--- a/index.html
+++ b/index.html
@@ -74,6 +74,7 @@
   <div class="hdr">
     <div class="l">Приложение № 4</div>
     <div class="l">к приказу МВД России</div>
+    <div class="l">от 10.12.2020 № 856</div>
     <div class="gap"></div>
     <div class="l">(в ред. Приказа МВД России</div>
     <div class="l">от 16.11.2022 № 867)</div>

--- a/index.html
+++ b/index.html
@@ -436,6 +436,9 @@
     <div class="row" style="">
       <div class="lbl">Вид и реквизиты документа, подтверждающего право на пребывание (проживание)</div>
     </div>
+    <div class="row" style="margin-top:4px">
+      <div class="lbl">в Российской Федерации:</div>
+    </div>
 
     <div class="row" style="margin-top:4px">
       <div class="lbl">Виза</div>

----------

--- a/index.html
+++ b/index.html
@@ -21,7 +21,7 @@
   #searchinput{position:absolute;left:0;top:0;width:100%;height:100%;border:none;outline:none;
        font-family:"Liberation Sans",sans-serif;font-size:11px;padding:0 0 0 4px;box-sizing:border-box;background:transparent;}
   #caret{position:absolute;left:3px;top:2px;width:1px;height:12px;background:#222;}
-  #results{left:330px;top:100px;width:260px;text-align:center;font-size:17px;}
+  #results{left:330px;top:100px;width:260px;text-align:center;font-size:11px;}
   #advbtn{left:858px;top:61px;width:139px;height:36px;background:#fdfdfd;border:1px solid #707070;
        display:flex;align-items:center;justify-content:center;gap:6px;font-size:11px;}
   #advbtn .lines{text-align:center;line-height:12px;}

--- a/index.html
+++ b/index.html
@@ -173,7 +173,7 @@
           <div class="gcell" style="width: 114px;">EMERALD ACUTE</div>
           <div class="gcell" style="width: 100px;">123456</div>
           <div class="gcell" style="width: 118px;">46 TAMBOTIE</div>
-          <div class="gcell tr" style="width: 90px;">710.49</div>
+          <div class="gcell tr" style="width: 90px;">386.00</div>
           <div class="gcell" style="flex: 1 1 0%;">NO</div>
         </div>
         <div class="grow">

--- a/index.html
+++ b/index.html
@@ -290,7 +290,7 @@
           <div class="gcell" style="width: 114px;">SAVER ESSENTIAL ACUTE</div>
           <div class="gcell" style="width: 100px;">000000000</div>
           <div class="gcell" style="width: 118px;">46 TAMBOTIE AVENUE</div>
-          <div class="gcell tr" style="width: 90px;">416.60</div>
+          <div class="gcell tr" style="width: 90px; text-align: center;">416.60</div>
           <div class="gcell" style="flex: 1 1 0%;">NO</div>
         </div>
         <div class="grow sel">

----------

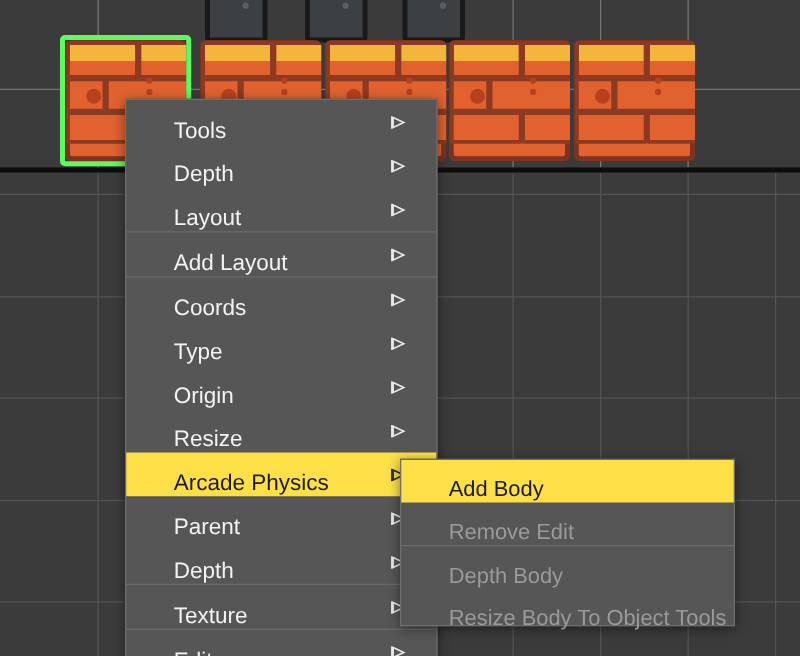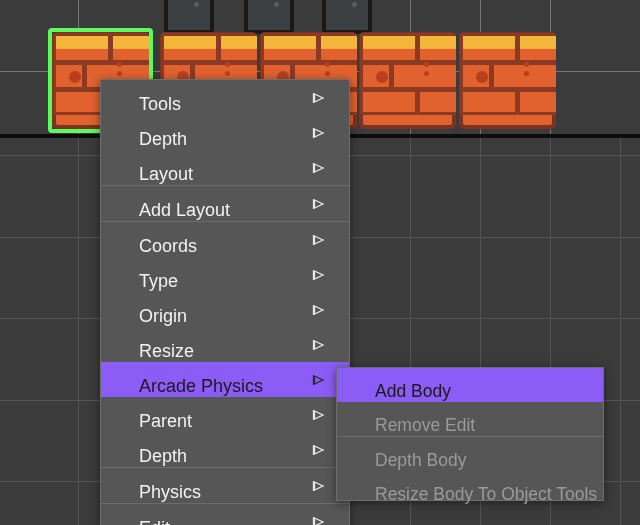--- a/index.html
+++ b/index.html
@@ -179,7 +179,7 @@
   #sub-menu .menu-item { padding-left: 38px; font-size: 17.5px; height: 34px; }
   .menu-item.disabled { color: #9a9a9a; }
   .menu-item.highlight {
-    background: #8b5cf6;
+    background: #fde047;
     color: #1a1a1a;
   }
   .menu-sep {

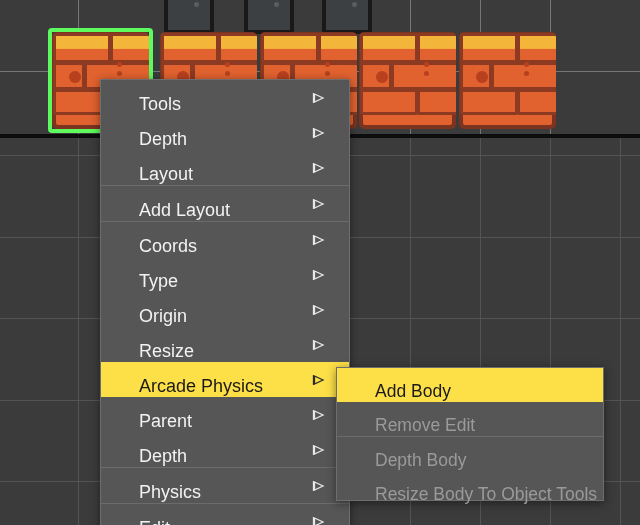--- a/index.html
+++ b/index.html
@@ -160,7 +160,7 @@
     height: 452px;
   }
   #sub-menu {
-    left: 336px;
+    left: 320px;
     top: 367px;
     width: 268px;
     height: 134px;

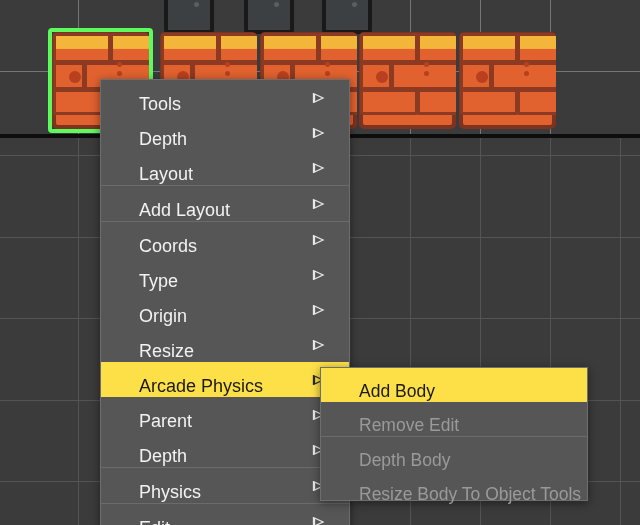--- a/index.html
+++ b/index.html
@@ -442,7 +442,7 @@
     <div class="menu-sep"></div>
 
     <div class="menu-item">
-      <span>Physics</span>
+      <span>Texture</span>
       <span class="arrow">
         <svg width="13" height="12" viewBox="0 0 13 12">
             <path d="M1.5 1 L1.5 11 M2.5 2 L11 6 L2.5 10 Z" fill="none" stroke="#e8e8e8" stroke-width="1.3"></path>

----------

▶ [What you are asked to do]:
From the data above, work out how many lines hold "border". Answer with the number alone.

▶ [Written answer]:
3